The dragon was at last breathing fire. Robert Howley, whose shining light had been so dim throughout the first half, began to make the right decisions. The considerable imprint of Bateman and Gibbs was left on a growing number of Scottish defenders as the Welsh forwards began at last to find some momentum in their driving. Fatally, the Scots, expecting Gibbs to pass, allowed him too much room, and with Gareth and Arwel Thomas joining the movement the fly-half's pass put Wayne Proctor over in the corner. Arwel Thomas, with the sweetest of strikes, converted from the touchline to give Wales the lead for the first time in the match.
The Scots refused to buckle. Nor did they see any need to tighten up. Rowen Shepherd, the replacement full-back for Lee, broke clean through but failed to see Adam Roxburgh pounding up beside him.
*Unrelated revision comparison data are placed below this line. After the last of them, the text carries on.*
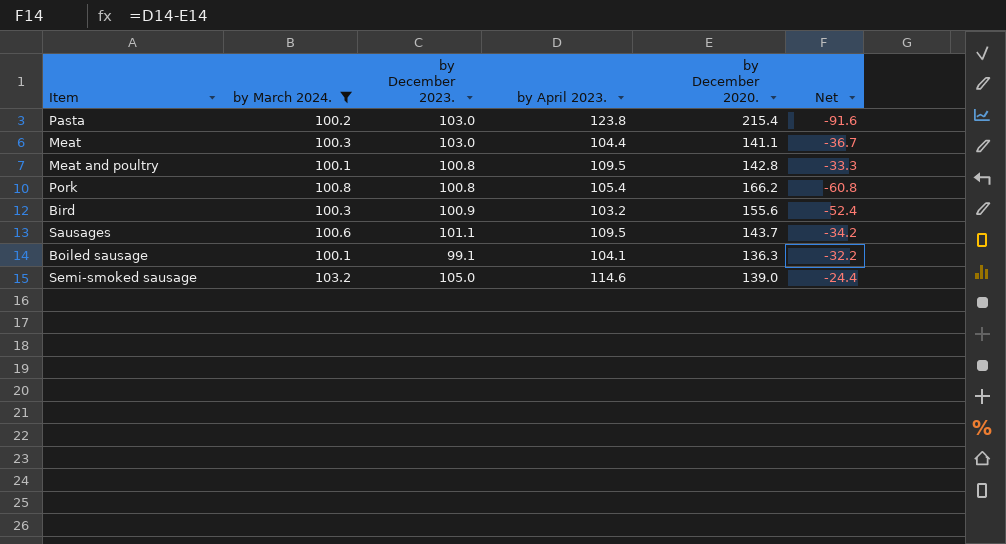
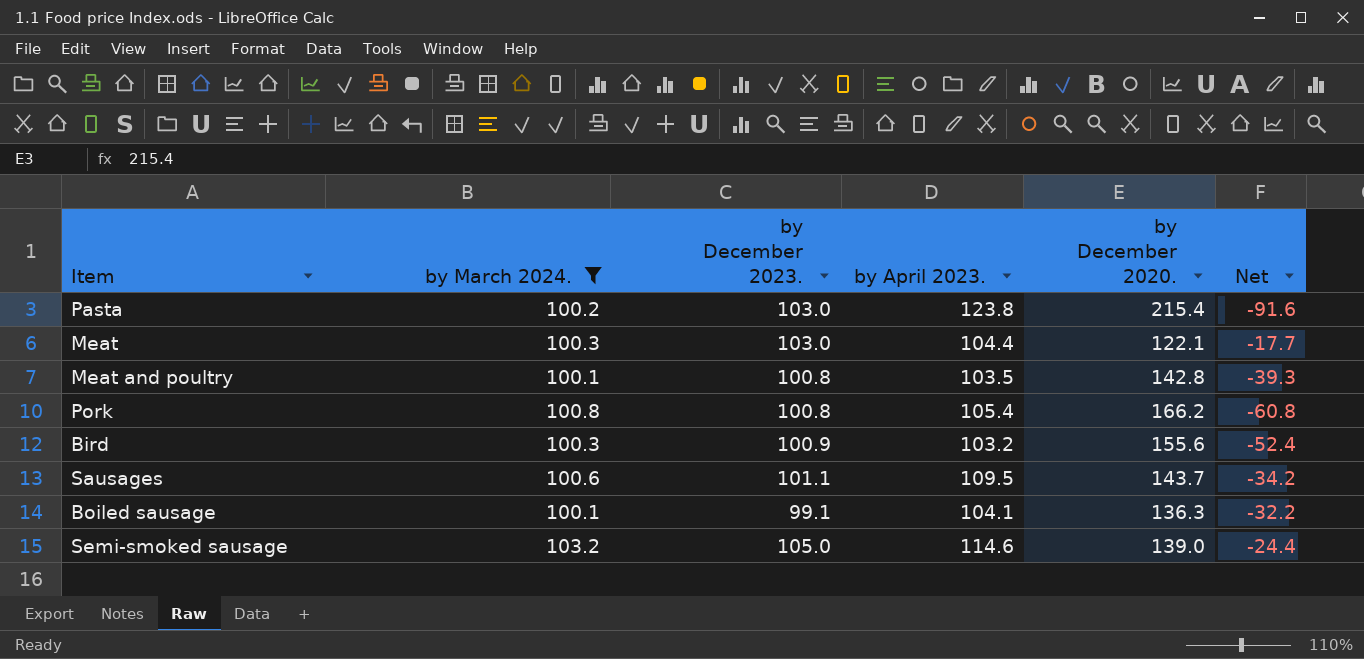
Meat | by December 2020.: 141.1 -> 122.1
Meat | Net: -36.7 -> -17.7
Meat and poultry | by April 2023.: 109.5 -> 103.5
Meat and poultry | Net: -33.3 -> -39.3

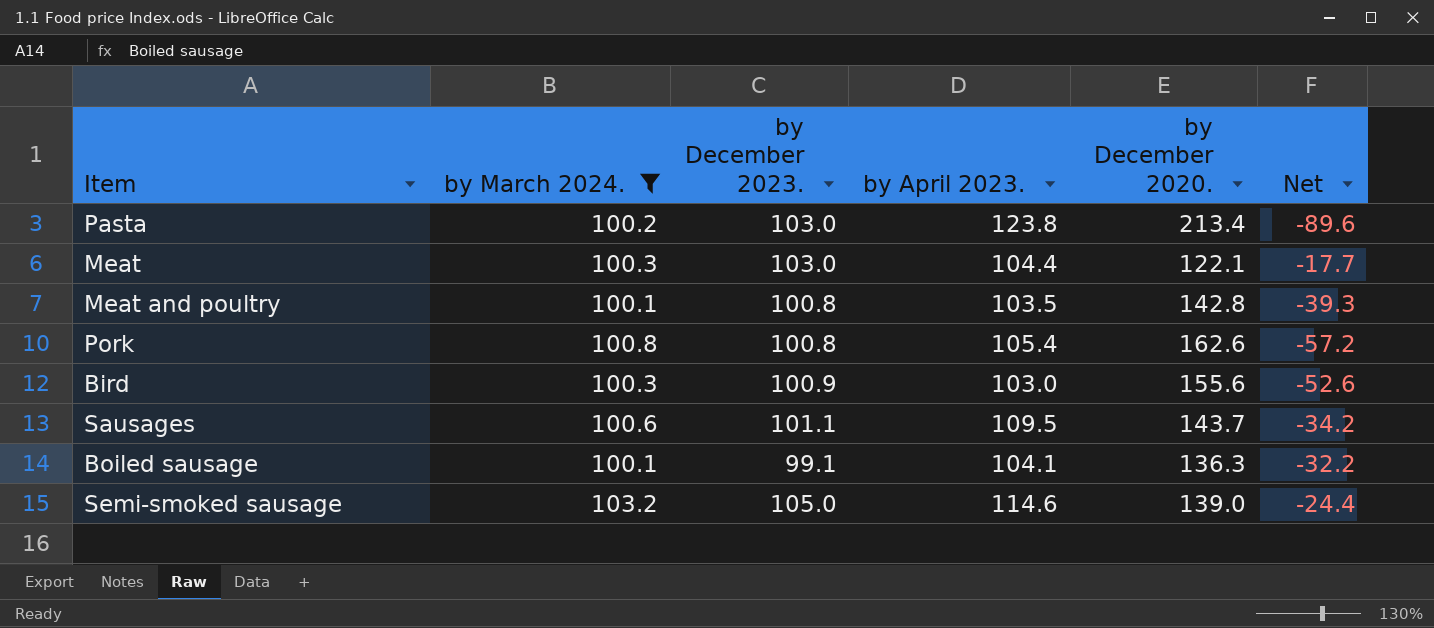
Pasta | by December 2020.: 215.4 -> 213.4
Pasta | Net: -91.6 -> -89.6
Pork | by December 2020.: 166.2 -> 162.6
Pork | Net: -60.8 -> -57.2
Bird | by April 2023.: 103.2 -> 103.0
Bird | Net: -52.4 -> -52.6

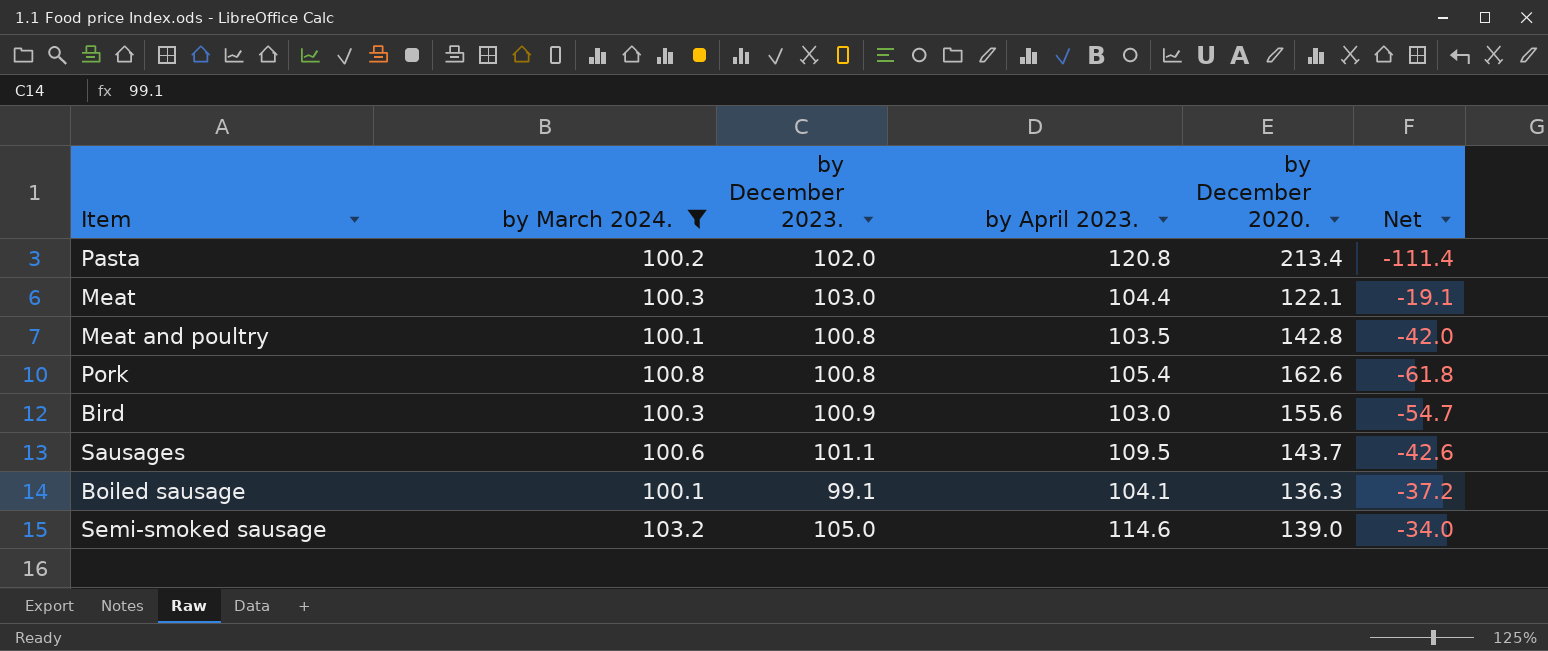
column Net | formula: [by April 2023.] - [by December 2020.] -> [by December 2023.] - [by December 2020.]
Pasta | by December 2023.: 103.0 -> 102.0
Pasta | by April 2023.: 123.8 -> 120.8

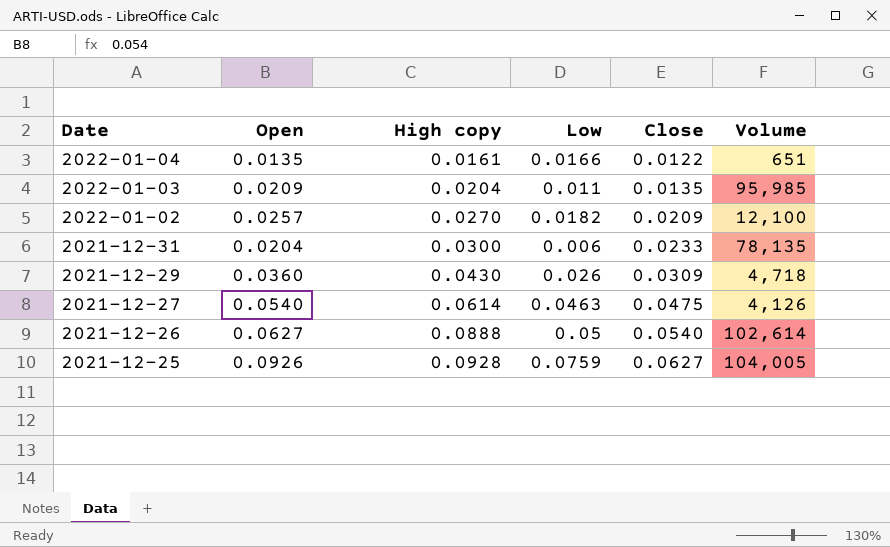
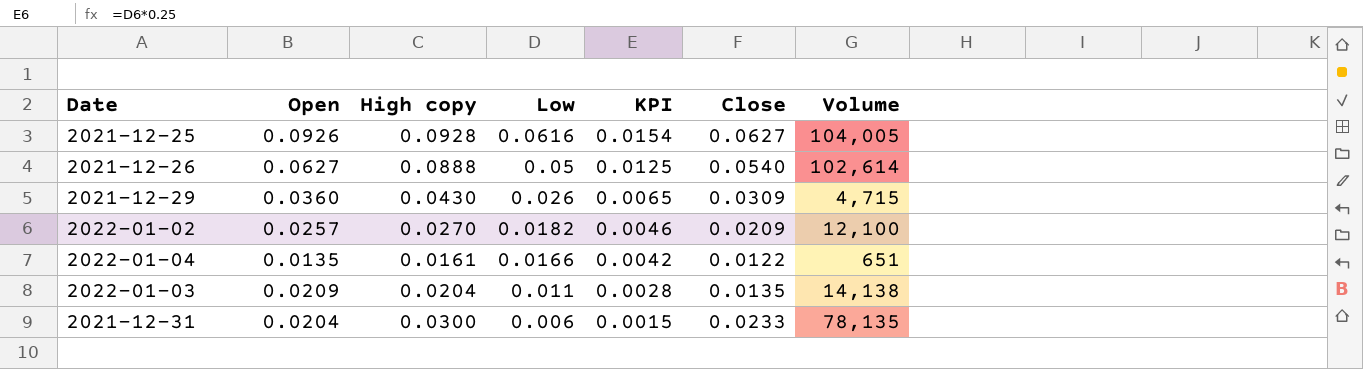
row order: Date descending -> Low descending
column KPI | formula: none -> [Low] * 0.25
row 2021-12-27: 0.0540 | 0.0614 | 0.0463 | 0.0475 | 4,126 -> none
2021-12-25 | Low: 0.0759 -> 0.0616
2021-12-29 | Volume: 4,718 -> 4,715
2022-01-03 | Volume: 95,985 -> 14,138

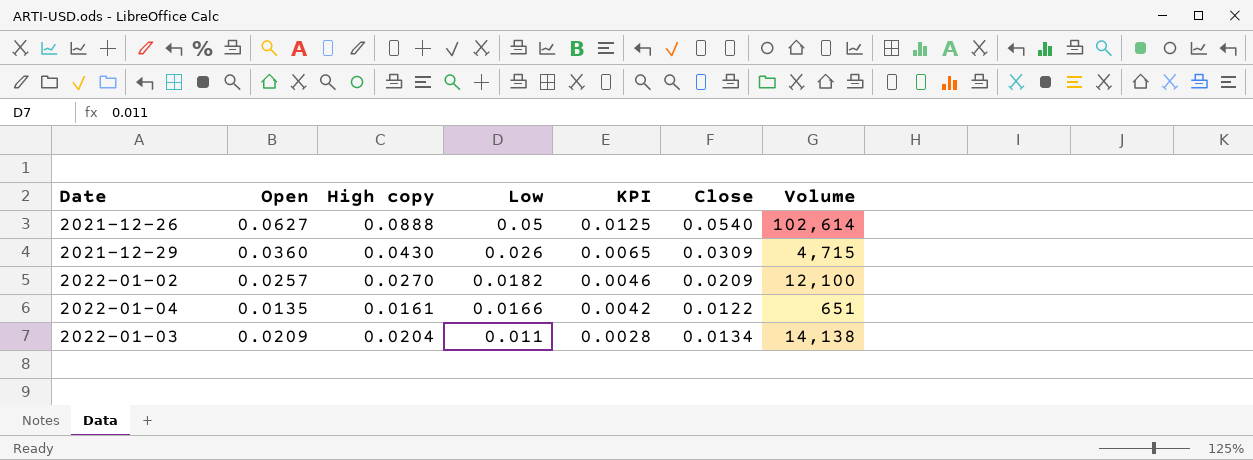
row 2021-12-25: 0.0926 | 0.0928 | 0.0616 | 0.0154 | 0.0627 | 104,005 -> none
row 2021-12-31: 0.0204 | 0.0300 | 0.006 | 0.0015 | 0.0233 | 78,135 -> none
2022-01-03 | Close: 0.0135 -> 0.0134

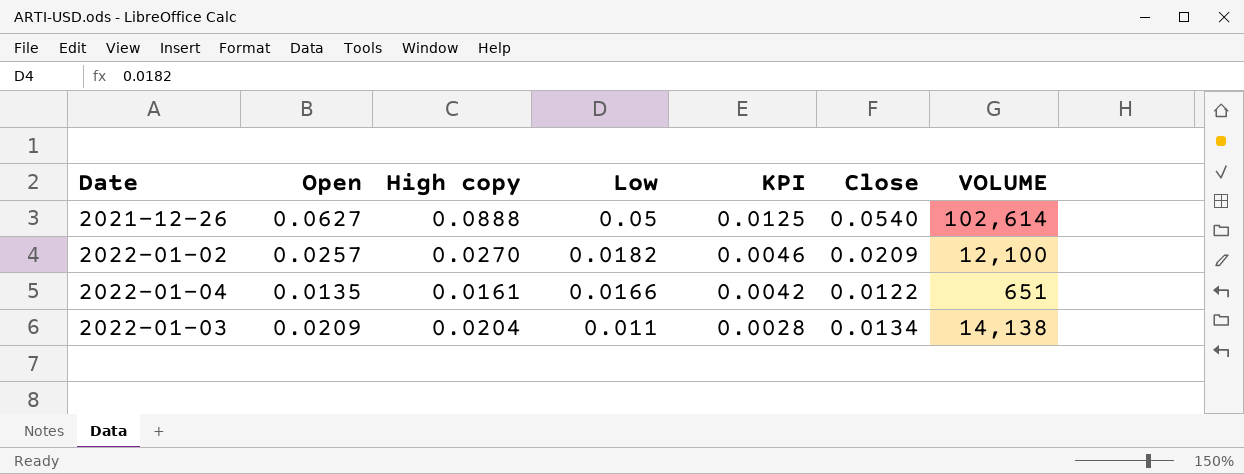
column name: Volume -> VOLUME
row 2021-12-29: 0.0360 | 0.0430 | 0.026 | 0.0065 | 0.0309 | 4,715 -> none

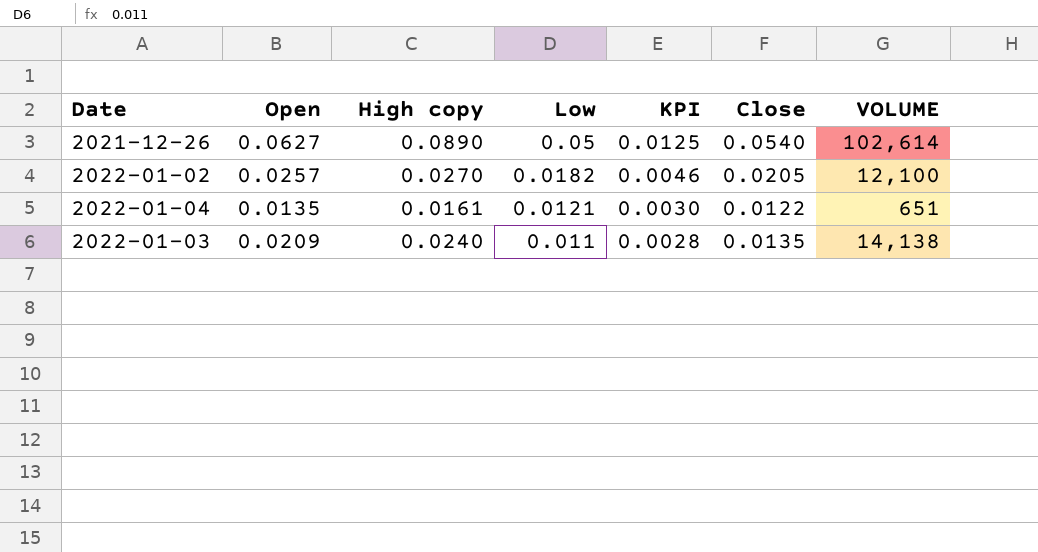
2021-12-26 | High copy: 0.0888 -> 0.0890
2022-01-02 | Close: 0.0209 -> 0.0205
2022-01-04 | Low: 0.0166 -> 0.0121
2022-01-04 | KPI: 0.0042 -> 0.0030
2022-01-03 | High copy: 0.0204 -> 0.0240
2022-01-03 | Close: 0.0134 -> 0.0135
There was still danger, though, as he kicked ahead and the Scots swarmed through only to be thwarted by Bateman's instinctive covering. The centre even had the presence of mind and, more remarkably, the energy to set up a counter- attack. Then Alan Tait broke free only to be denied what would surely have been a try by Rob Appleyard's last-ditch ankle tap. The flanker was injured but he had done his work.
Gradually the devil was draining from the Scots and as the game went in to its final breathless minutes it was the Welsh who looked the sharper. Howley broke thrillingly down the right to put Arwel Thomas away and with four minutes remaining the fly-half, who had missed four penalty kicks at goal during the match, converted to give Wales the cushion of comfort they so earnestly sought.
But win or lose yesterday, whether it was Wembley or Paris, this was a day which proved that reports of the demise of the Five Nations are premature. It is alive, kicking and in the rudest of health.
Wales: K Morgan (Pontypridd); W Proctor (Llanelli), A Bateman (Richmond), S Gibbs (Swansea), G Thomas (Cardiff); N Jenkins (Pontypridd), R Howley (Cardiff, capt); A Lewis (Cardiff), G Jenkins (Swansea), D Young (Cardiff), M Voyle (Llanelli), A Moore (Swansea), R Appleyard (Swansea), C Charvis (Swansea), K Jones (Ebbw Vale). Replacements: A Thomas (Swansea) for N Jenkins, 18; S Quinnell (Richmond) for Appleyard, 59; J Humphreys (Cardiff) for G Jenkins, 69.
Scotland: D Lee (London Scottish); T Stanger (Hawick), G Townsend (Northampton), A Tait (Newcastle), S Longstaff (Dundee HSFP); C Chalmers (Melrose), G Armstrong (Newcastle, capt); D Hilton (Bath), G Bulloch (West of Scotland), M Stewart (Northampton), D Cronin (Wasps), D Weir (Newcastle), R Wainwright (Dundee HSFP), E Peters (Bath), A Roxburgh (Kelso). Replacements: R Shepherd (Melrose) for Lee, 28; S Grimes (Watsonians) for Cronin, 58, G Graham (Newcastle) for Stewart, 66.